Start of Block

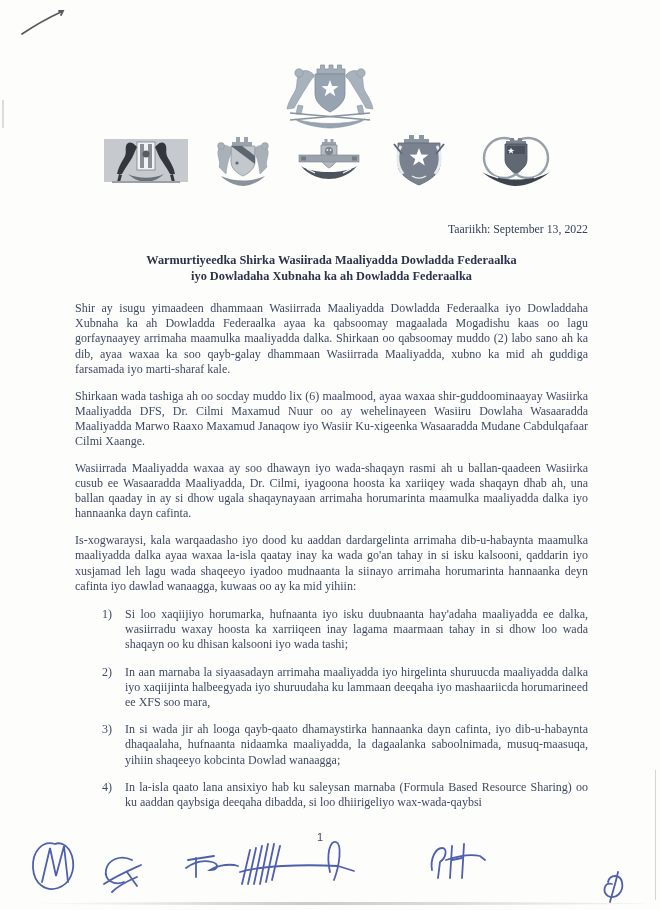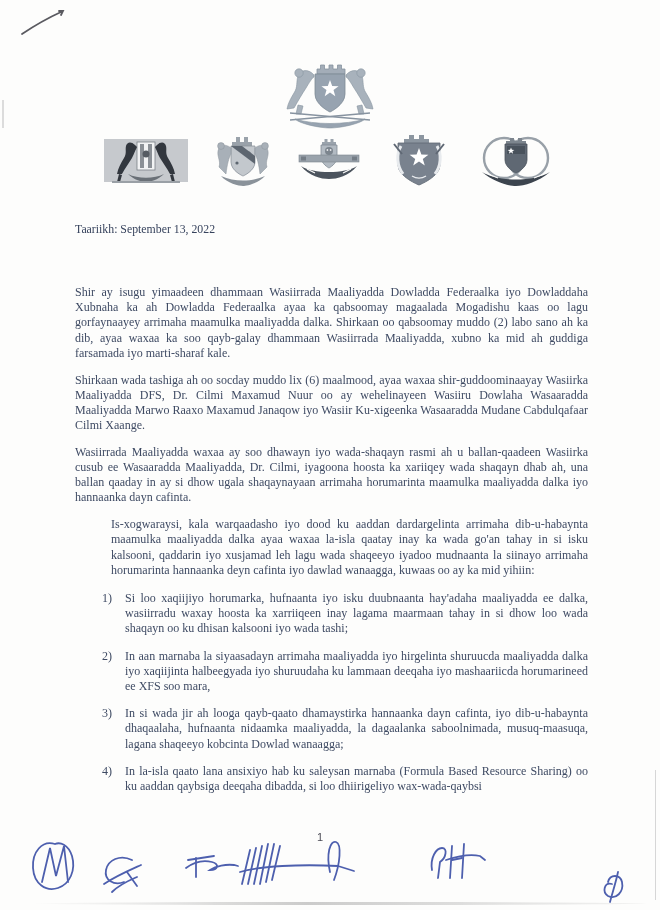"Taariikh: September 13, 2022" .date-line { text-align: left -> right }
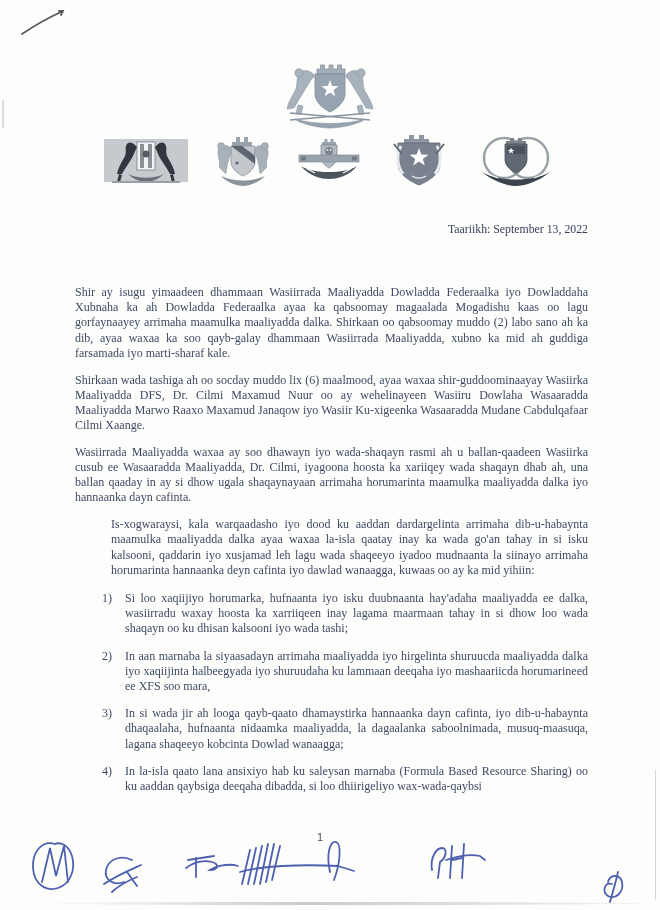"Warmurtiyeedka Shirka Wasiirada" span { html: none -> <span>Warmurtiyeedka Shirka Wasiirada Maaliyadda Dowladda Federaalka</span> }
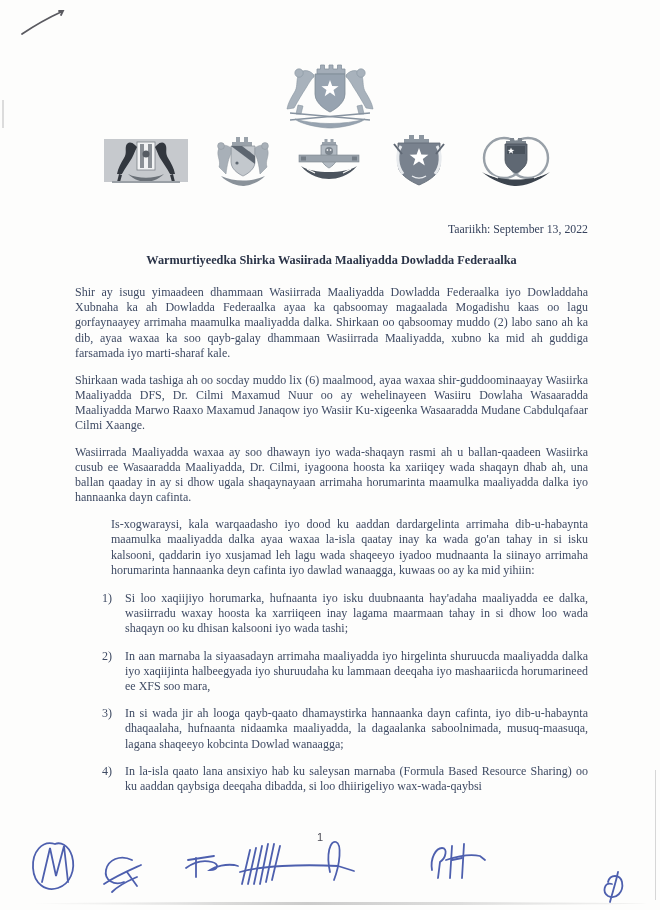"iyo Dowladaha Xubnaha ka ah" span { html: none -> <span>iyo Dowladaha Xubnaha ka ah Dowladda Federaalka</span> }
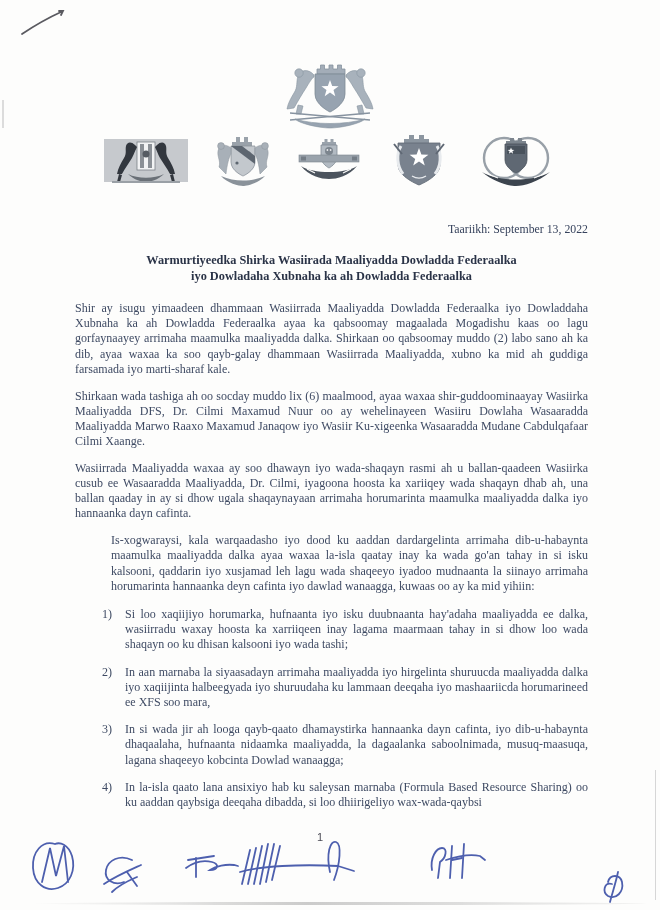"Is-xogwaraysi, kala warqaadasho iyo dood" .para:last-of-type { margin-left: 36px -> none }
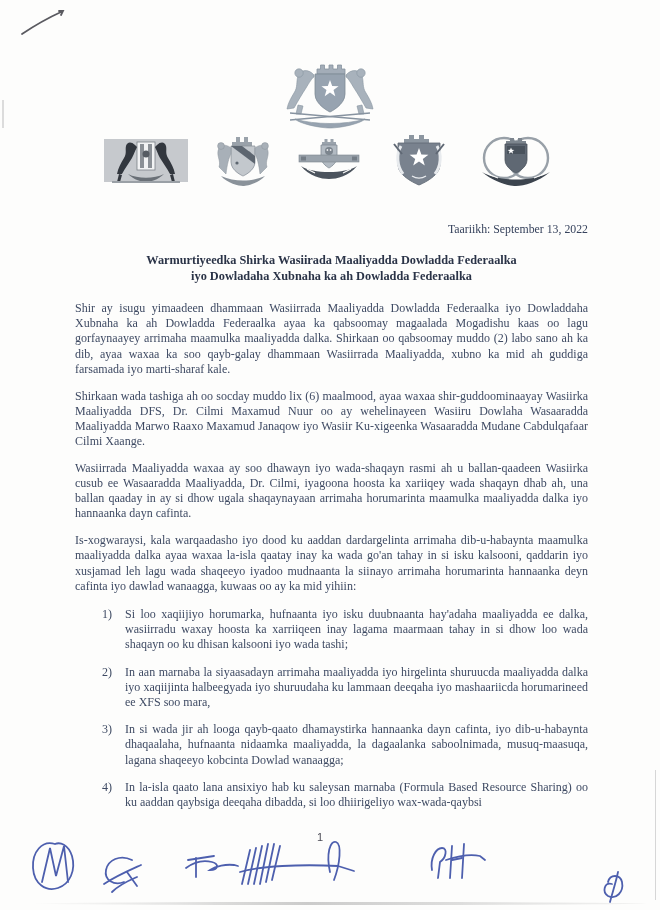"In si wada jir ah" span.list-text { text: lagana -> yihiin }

End of Block

• **WORK TASK**
Would you retype every record above exactly, leaving out the pictures?

• **RESULT OF THE TASK**
"Taariikh: September 13, 2022" .date-line { text-align: left -> right }
"Warmurtiyeedka Shirka Wasiirada" span { html: none -> <span>Warmurtiyeedka Shirka Wasiirada Maaliyadda Dowladda Federaalka</span> }
"iyo Dowladaha Xubnaha ka ah" span { html: none -> <span>iyo Dowladaha Xubnaha ka ah Dowladda Federaalka</span> }
"Is-xogwaraysi, kala warqaadasho iyo dood" .para:last-of-type { margin-left: 36px -> none }
"In si wada jir ah" span.list-text { text: lagana -> yihiin }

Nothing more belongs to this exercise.